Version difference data
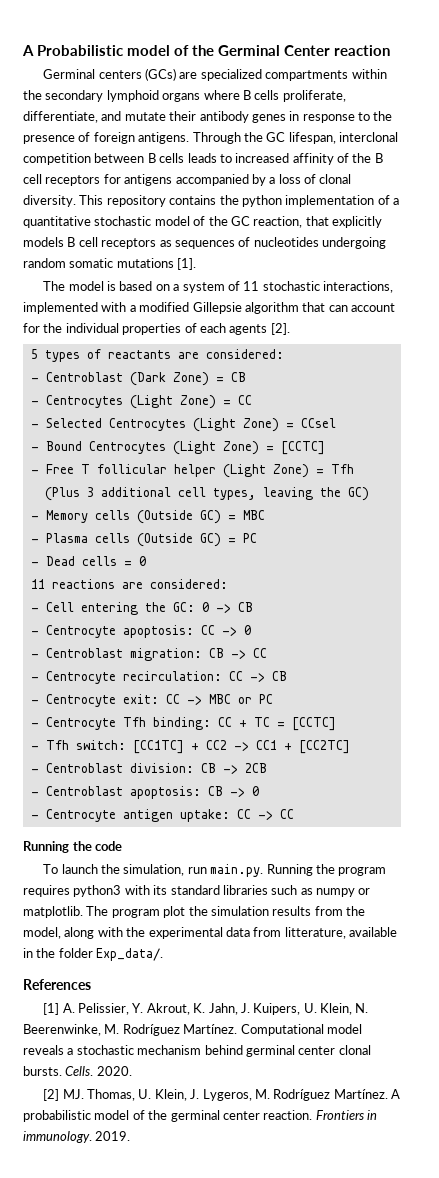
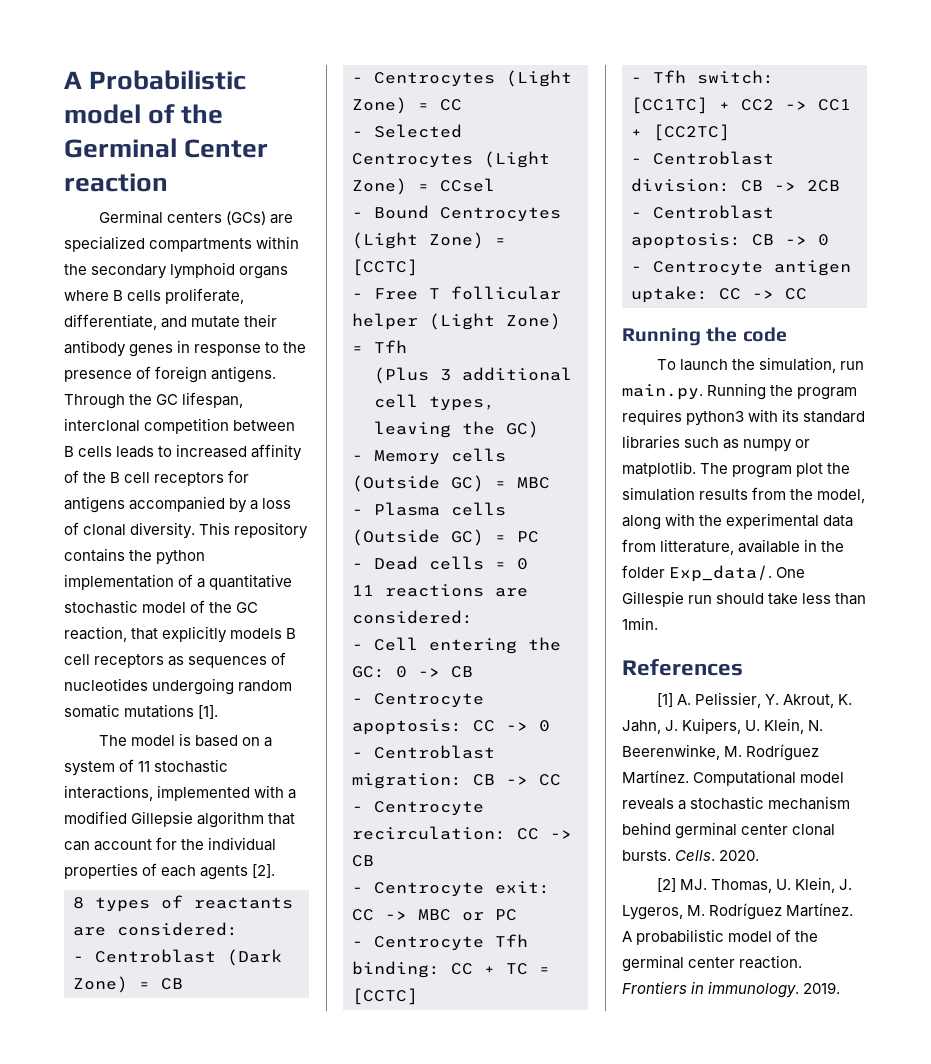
- 5 types of reactants are considered:
+ 8 types of reactants are considered:
+ One Gillespie run should take less than 1min.

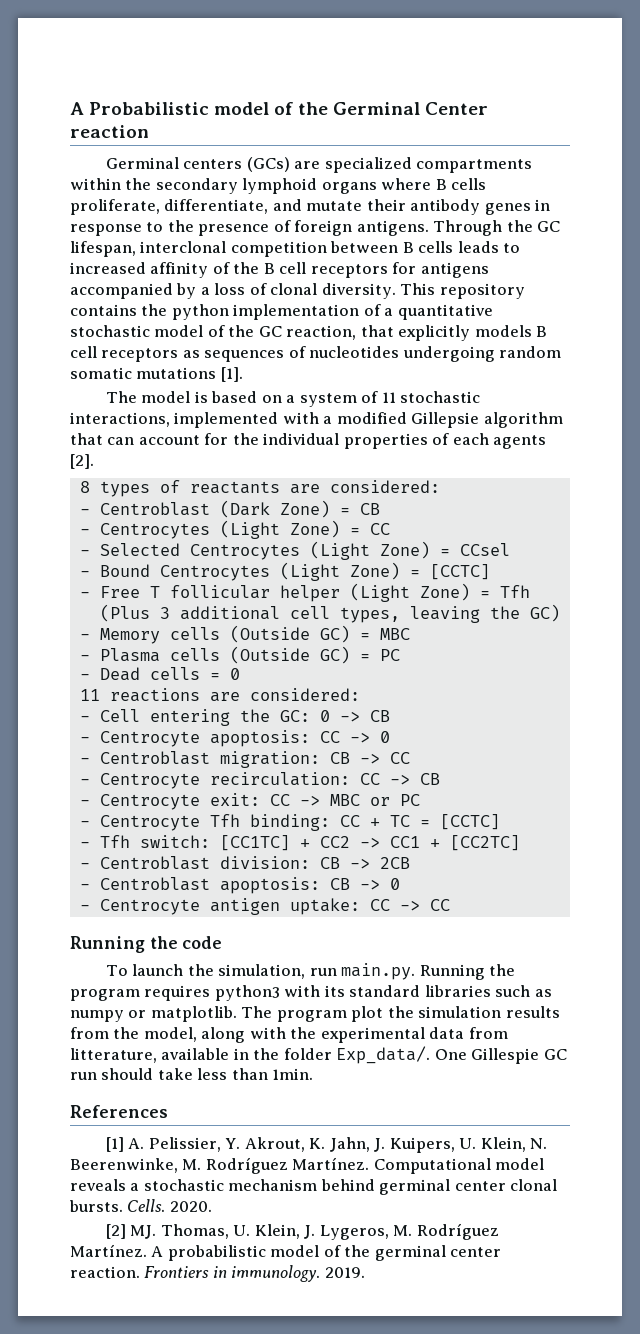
- One Gillespie run should take less than 1min.
+ One Gillespie GC run should take less than 1min.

#### Your instructions:
Go through the data and gather every line that holds "Gillespie".

#### Response for this exercise:
+ One Gillespie run should take less than 1min.
- One Gillespie run should take less than 1min.
+ One Gillespie GC run should take less than 1min.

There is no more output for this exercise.